__Assigned task__:
Entries follow. Return each line that contains the word "flex".

__Exercise input__:
——————————
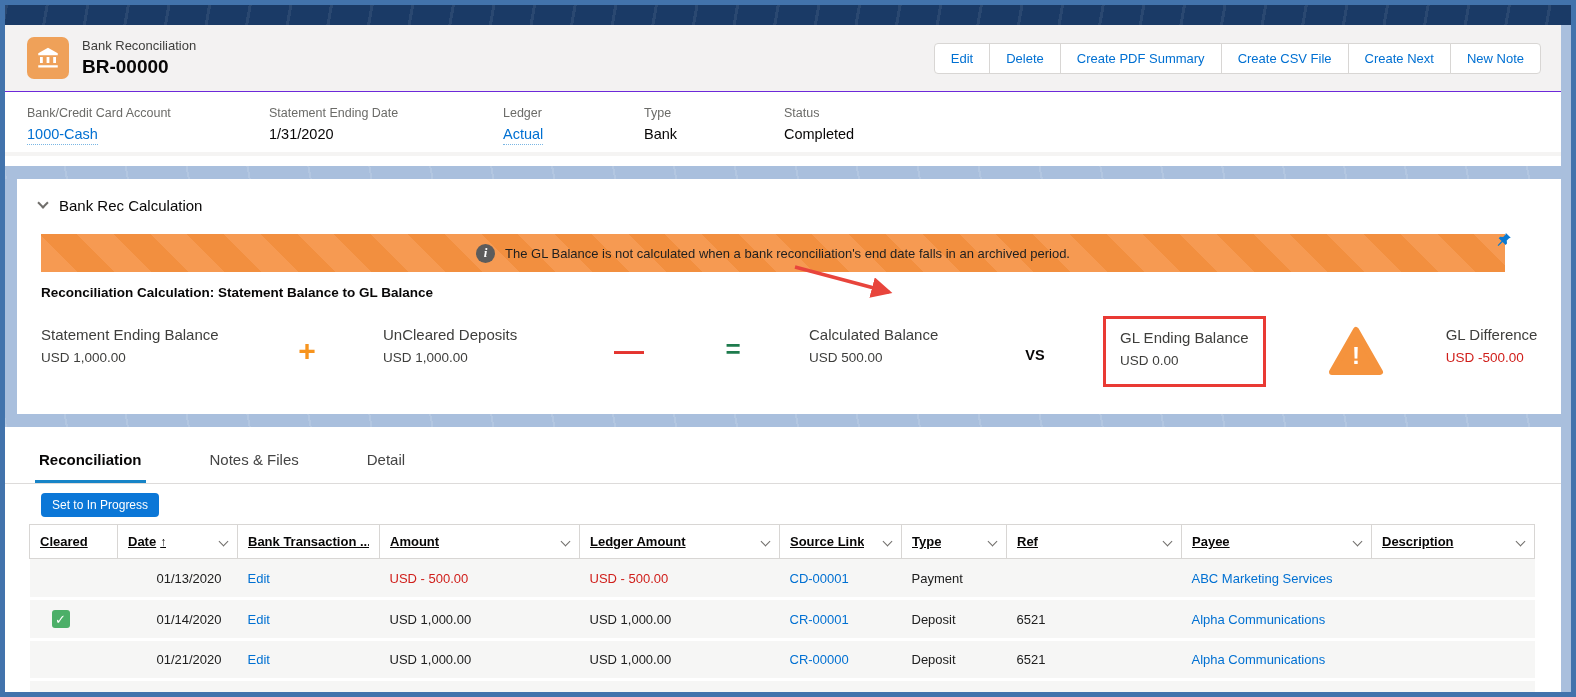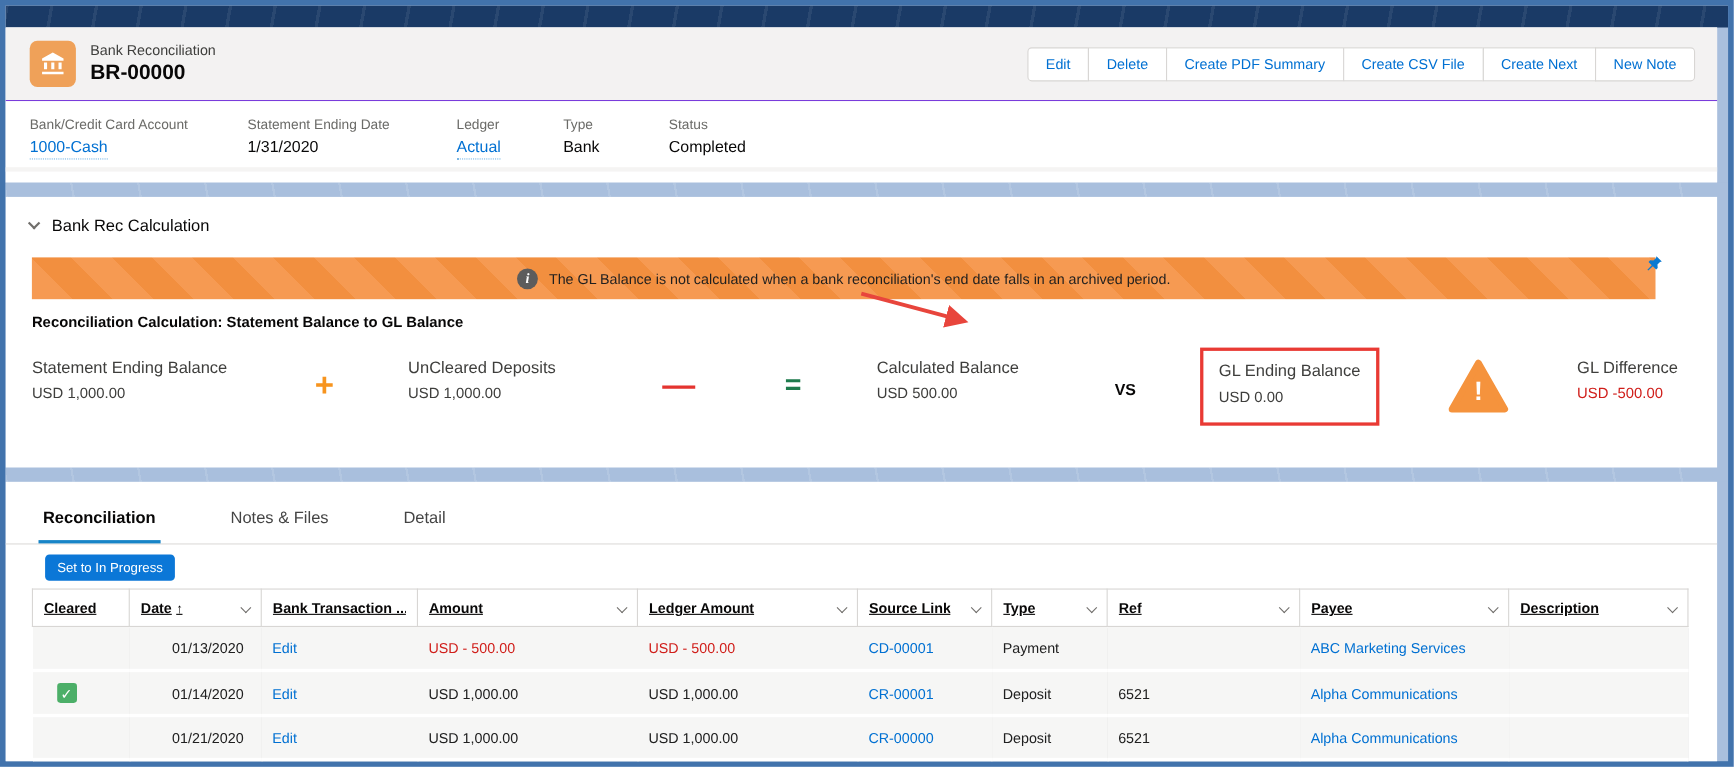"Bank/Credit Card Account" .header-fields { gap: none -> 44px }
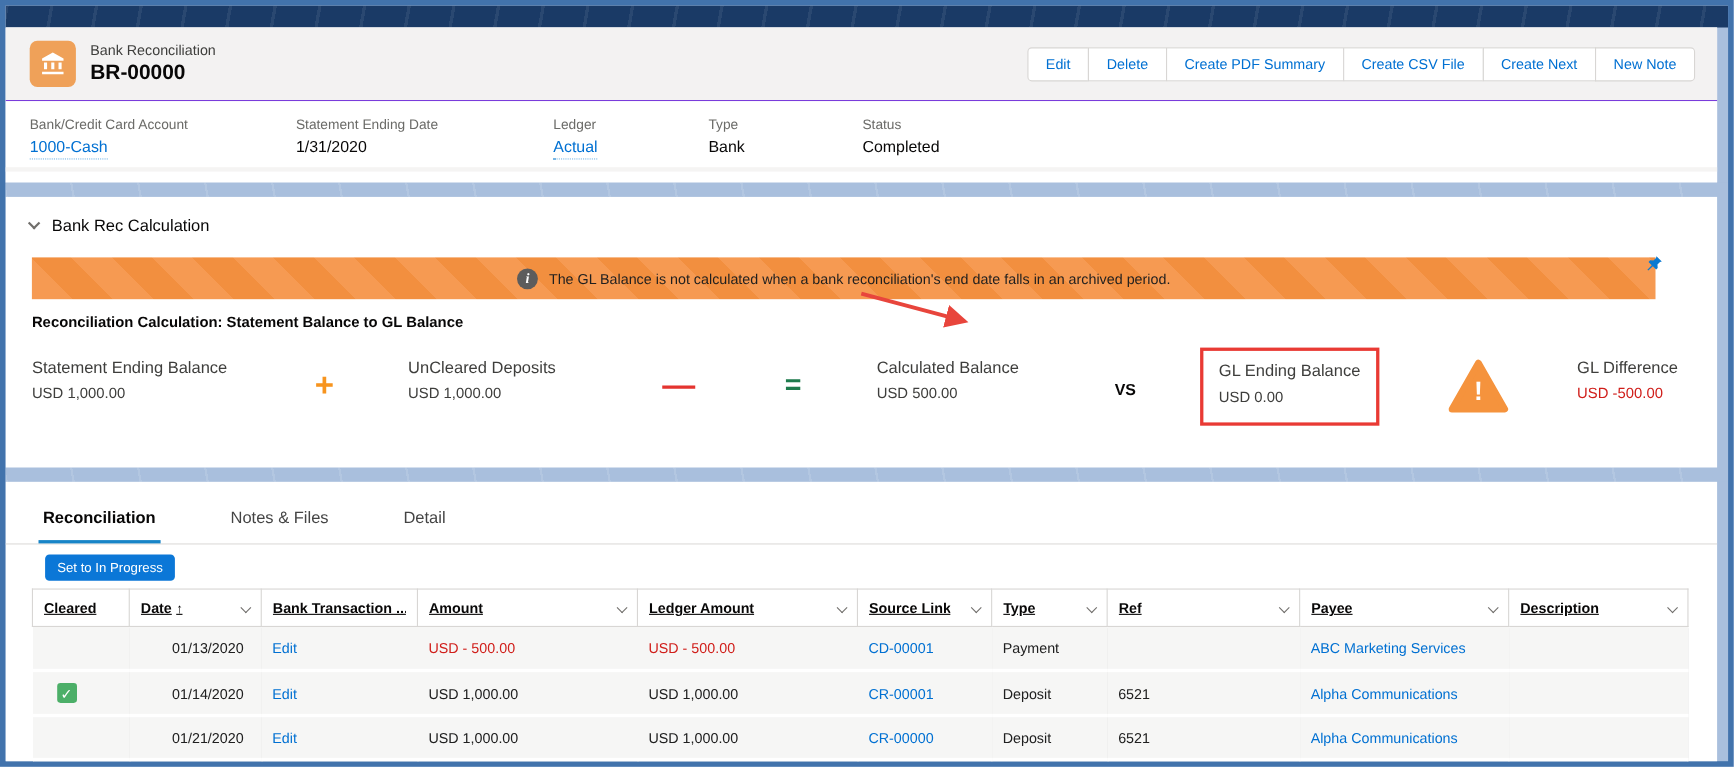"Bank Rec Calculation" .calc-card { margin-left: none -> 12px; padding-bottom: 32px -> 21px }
——————————
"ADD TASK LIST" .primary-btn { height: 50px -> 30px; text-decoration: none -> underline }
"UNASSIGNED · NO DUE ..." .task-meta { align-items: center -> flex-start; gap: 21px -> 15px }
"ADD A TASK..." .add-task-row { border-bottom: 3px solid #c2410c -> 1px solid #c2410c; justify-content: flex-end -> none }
——————————
__Exercise output__:
"UNASSIGNED · NO DUE ..." .task-meta { align-items: center -> flex-start; gap: 21px -> 15px }
"ADD A TASK..." .add-task-row { border-bottom: 3px solid #c2410c -> 1px solid #c2410c; justify-content: flex-end -> none }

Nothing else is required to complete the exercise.